Özersay, aday olduktan sonra sürekli gündeme getirmesi üzerine toplumun bazı kesimlerinin ve bazı adayların geç de olsa yavaş yavaş Cumhurbaşkanı’na düşen görev ve anayasal yetkileri fark etmeye başlıyor olduklarını gözlemlediğini belirterek, “bu ülkede sakız çiğnerken merdiven ayağı çıkabiliriz. Cumhurbaşkanı olarak bir yandan müzakereleri ve dış temsiliyeti en iyi şekilde yerine getirirken diğer yandan da ülkenin içinde haksızlık ve particiliğe son verilmesinin önünü açabilirim. Bu ülkeyi seven herkes artık birlik halinde adam kayırmacılığa ve partizanlığa karşı çıkmalıdır” dedi.

Özersay, ‘’Bugüne kadar cumhurbaşkanı sadece müzakereleri yürütmekten sorumlu kişi olarak görülüyordu. Kurumlarınız olması gerektiği gibi çalışmıyorsa o masada zayıfsınız demektir. Kapsamlı bir çözüm sonucunda aldığınız hakların havada kalmaması ve hayata geçirilebilmesi için kurumlarınızın iyi çalışması gerekir. Bu toplumunda temiz siyaset talebinin en üst noktada olması gerekir ki gerçekten çalışan bir çözüm antlaşması olsun. Her durumda hangi seçenek olursa olsun elimizdeki sahip olduğumuz kurumları iyi çalıştırmamız gerekir’’ diye konuştu.

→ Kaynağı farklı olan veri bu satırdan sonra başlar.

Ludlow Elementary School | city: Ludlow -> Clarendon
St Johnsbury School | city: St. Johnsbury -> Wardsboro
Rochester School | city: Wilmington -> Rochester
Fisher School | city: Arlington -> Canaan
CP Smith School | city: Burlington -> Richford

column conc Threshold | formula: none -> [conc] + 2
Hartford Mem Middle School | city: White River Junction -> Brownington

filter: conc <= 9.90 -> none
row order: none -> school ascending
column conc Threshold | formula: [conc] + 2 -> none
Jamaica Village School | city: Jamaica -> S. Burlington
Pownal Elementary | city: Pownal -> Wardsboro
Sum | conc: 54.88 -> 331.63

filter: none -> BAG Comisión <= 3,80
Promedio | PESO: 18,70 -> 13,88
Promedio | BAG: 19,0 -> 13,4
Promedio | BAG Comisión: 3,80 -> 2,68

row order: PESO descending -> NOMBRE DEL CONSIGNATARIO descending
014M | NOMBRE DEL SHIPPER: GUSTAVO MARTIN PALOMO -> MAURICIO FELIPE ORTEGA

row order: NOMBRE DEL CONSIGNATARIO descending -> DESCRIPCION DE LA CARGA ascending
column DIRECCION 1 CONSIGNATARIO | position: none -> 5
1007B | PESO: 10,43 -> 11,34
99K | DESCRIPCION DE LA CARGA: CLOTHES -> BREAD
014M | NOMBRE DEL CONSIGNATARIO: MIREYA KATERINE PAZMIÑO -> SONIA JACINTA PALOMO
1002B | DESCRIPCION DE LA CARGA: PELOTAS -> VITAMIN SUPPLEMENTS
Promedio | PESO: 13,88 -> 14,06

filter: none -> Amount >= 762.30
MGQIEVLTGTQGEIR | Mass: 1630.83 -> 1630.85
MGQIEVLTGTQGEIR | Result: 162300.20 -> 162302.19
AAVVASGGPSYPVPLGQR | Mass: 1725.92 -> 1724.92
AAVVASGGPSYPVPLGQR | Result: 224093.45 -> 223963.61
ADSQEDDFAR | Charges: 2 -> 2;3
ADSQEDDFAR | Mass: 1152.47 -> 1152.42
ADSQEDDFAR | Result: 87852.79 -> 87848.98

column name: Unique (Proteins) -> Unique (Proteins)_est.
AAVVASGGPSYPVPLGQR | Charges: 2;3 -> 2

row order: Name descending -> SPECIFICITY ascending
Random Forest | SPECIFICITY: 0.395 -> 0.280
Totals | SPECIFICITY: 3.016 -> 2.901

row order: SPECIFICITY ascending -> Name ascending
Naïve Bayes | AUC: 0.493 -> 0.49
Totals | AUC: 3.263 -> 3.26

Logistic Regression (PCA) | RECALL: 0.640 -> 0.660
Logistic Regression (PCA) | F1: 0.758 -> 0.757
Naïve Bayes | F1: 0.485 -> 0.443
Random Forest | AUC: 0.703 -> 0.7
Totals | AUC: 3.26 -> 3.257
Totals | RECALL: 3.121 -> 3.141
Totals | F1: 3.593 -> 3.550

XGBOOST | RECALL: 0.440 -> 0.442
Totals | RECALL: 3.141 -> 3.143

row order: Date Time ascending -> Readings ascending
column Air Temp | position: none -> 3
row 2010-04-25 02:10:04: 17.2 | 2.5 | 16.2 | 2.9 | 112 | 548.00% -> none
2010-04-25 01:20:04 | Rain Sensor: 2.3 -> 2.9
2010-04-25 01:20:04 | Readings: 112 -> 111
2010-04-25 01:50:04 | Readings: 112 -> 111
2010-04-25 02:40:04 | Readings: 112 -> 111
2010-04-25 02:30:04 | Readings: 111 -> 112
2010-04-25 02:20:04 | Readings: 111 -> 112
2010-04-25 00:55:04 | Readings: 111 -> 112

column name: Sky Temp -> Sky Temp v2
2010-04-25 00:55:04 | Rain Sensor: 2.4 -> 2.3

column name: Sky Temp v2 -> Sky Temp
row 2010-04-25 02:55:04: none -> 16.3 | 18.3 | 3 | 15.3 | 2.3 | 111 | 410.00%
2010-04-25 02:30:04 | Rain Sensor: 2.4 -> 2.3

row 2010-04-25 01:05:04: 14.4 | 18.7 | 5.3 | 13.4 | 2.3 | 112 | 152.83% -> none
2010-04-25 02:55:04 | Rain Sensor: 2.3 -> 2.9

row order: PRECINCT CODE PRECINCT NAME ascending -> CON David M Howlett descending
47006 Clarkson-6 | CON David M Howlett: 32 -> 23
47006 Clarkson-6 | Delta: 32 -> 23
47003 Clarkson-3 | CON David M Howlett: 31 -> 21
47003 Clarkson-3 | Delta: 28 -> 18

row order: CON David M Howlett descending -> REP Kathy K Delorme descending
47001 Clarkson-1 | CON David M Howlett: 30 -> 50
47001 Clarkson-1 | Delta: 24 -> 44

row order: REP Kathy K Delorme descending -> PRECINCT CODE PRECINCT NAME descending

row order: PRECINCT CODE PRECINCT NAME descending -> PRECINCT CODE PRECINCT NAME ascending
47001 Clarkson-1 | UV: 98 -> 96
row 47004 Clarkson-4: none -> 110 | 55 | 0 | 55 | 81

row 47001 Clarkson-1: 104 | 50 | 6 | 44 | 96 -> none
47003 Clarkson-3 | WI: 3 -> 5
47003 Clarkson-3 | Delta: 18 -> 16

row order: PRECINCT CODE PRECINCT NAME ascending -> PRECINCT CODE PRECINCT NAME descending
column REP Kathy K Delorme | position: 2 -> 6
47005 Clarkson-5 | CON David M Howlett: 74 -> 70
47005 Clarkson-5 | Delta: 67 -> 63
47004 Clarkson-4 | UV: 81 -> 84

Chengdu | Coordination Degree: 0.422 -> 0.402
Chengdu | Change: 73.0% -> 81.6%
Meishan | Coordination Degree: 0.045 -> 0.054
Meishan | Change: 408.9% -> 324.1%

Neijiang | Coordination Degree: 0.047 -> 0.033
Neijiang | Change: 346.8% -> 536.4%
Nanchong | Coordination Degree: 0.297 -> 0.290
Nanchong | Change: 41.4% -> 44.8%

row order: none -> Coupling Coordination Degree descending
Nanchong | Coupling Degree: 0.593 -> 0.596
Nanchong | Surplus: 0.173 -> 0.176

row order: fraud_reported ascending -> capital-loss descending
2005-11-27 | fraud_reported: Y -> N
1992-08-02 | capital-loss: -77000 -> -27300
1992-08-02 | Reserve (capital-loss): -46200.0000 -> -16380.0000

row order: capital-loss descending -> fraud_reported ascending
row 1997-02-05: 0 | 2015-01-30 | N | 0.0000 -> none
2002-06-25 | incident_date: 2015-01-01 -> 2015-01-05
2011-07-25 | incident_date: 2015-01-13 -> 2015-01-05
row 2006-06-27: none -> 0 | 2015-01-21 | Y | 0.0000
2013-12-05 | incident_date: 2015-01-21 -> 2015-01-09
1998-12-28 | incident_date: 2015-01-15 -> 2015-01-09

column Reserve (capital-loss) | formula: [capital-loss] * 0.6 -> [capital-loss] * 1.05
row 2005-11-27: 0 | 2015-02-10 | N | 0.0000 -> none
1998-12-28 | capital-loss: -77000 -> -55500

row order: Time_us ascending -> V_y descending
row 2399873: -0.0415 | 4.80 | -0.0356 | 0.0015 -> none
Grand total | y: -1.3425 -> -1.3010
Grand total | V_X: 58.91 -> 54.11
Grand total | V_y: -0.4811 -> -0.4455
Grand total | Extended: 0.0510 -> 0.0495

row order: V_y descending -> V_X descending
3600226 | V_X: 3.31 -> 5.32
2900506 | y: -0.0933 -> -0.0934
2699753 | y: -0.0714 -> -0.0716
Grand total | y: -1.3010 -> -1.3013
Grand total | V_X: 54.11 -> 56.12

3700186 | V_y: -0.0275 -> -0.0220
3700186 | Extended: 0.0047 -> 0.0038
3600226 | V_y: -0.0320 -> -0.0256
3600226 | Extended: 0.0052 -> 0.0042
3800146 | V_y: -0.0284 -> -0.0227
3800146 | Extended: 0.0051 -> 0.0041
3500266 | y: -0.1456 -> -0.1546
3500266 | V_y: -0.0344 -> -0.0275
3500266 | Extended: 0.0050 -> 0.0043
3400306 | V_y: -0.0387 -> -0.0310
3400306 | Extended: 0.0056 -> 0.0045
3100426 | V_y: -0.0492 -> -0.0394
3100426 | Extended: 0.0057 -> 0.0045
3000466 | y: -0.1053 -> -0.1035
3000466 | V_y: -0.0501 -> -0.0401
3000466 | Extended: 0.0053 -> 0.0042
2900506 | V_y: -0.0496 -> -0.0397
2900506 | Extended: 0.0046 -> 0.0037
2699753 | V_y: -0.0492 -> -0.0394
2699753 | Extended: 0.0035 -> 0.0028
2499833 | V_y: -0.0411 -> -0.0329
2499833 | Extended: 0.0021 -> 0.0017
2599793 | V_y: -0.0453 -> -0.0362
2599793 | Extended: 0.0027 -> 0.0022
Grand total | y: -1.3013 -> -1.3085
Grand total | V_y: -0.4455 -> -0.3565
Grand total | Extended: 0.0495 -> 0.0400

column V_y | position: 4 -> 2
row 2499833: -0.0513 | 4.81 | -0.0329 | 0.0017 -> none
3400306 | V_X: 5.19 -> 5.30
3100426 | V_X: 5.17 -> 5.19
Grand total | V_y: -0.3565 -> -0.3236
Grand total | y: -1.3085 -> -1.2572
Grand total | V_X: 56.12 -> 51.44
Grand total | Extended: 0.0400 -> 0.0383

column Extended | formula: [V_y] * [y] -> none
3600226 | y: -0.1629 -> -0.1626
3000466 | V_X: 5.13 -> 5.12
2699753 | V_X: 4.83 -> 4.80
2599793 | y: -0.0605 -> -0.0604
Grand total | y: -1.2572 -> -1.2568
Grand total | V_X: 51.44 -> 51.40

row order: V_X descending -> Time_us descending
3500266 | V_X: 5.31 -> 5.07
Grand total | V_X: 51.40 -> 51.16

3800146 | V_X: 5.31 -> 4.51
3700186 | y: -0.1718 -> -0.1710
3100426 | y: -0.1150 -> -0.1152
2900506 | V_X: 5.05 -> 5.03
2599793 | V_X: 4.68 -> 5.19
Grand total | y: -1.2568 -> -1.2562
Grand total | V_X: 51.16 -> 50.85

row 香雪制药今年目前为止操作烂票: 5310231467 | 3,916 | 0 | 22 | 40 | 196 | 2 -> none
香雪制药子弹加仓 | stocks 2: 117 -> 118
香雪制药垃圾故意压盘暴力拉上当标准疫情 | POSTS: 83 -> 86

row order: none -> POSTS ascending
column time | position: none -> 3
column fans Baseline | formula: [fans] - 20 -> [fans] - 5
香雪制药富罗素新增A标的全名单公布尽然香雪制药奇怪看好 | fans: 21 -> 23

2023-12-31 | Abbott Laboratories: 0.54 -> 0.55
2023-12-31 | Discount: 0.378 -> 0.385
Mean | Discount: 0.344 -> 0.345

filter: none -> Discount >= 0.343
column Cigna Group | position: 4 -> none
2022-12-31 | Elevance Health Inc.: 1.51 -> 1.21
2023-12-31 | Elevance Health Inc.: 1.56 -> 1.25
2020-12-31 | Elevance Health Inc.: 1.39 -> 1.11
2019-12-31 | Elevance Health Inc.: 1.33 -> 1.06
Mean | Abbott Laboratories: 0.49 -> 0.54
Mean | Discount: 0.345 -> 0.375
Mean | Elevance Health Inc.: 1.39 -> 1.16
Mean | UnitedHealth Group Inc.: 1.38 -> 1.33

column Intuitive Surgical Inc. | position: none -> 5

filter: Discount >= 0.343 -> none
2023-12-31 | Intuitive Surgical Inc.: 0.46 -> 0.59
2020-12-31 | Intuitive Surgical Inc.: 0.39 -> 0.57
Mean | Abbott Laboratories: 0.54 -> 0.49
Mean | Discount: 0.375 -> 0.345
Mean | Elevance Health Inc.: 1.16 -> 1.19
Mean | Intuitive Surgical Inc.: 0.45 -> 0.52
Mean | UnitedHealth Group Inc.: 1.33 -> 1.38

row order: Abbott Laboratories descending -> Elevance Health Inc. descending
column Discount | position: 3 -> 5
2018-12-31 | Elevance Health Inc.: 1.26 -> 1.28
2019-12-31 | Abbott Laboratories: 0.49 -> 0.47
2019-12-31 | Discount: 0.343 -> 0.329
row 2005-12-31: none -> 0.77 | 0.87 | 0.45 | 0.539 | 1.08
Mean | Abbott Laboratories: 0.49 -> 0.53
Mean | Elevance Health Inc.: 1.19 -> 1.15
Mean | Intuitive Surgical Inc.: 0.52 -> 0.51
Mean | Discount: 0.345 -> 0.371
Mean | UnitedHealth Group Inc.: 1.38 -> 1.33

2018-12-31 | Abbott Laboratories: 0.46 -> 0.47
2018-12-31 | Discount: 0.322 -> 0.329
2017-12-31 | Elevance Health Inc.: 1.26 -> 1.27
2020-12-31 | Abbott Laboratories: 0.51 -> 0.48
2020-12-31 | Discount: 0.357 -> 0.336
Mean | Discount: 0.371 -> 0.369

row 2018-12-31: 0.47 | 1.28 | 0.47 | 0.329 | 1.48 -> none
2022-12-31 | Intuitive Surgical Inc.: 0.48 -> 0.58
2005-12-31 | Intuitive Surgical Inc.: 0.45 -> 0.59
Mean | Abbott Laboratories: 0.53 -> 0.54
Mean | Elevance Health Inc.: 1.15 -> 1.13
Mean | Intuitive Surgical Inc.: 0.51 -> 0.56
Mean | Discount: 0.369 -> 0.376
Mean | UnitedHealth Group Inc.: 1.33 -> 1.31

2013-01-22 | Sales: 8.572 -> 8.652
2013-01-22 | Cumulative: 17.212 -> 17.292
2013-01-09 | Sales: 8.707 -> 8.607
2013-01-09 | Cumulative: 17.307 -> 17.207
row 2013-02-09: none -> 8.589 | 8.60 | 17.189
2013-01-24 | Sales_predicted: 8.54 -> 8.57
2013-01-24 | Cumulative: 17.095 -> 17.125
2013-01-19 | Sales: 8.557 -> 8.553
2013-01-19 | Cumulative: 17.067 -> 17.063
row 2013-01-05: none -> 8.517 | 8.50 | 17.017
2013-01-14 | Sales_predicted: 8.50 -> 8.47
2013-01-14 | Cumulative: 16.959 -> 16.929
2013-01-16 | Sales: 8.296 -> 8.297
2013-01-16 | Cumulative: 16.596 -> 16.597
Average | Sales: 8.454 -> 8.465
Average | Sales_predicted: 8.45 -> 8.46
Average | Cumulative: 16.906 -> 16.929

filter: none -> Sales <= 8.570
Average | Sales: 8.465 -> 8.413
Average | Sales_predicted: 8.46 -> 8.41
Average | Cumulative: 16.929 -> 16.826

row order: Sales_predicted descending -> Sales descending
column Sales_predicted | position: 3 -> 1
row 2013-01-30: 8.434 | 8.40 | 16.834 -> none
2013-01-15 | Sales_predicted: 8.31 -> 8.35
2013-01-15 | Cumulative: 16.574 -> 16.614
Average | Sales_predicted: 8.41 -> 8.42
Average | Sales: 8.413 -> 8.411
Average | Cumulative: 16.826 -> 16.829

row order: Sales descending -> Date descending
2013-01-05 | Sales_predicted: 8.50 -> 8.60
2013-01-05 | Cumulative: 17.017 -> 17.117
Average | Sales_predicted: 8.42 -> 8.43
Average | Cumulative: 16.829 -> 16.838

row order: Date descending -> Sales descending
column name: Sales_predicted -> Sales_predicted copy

Cumhurbaşkanlığı adaylığını gündeme getirirken esas hareket noktasının bu olduğunu belirten bağımsız aday Özersay, cumhurbaşkanının anayasal yetkilerinden bahsederek birçok noktaya vurgu yaptı.

Cumhurbaşkanı kendi insanımızın, üreticimizin ya da belli bir kesimin dışlandığı bir model ortaya çıkıyorsa Türkiye ile ilişkilerde tavrını koyması gerektiğine vurgu yapan Özersay, uluslararası hukuka göre devlet başkanlığı yapan kişinin herhangi bir yetki belgesine ihtiyaç duyulmaksızın Türkiye veya bir başka devlet ile uluslararası antlaşma müzakeresi yapabileceğinin altını çizdi. Cumhurbaşkanı; ülke menfaatine ters ya da belli bazı kesimlerin devre dışı kalmasına neden olacak bir şey olduğunu gözlemlerse uygun bulma yasası kendisine gelmeden önce bunu bakanlar kuruluna gidip,gündeme getirebileceğini belirten Özersay,  Cumhurbaşkanının devletin başı olduğunu ve bu taleplerle halkın sesi olması gerektiğini söyledi.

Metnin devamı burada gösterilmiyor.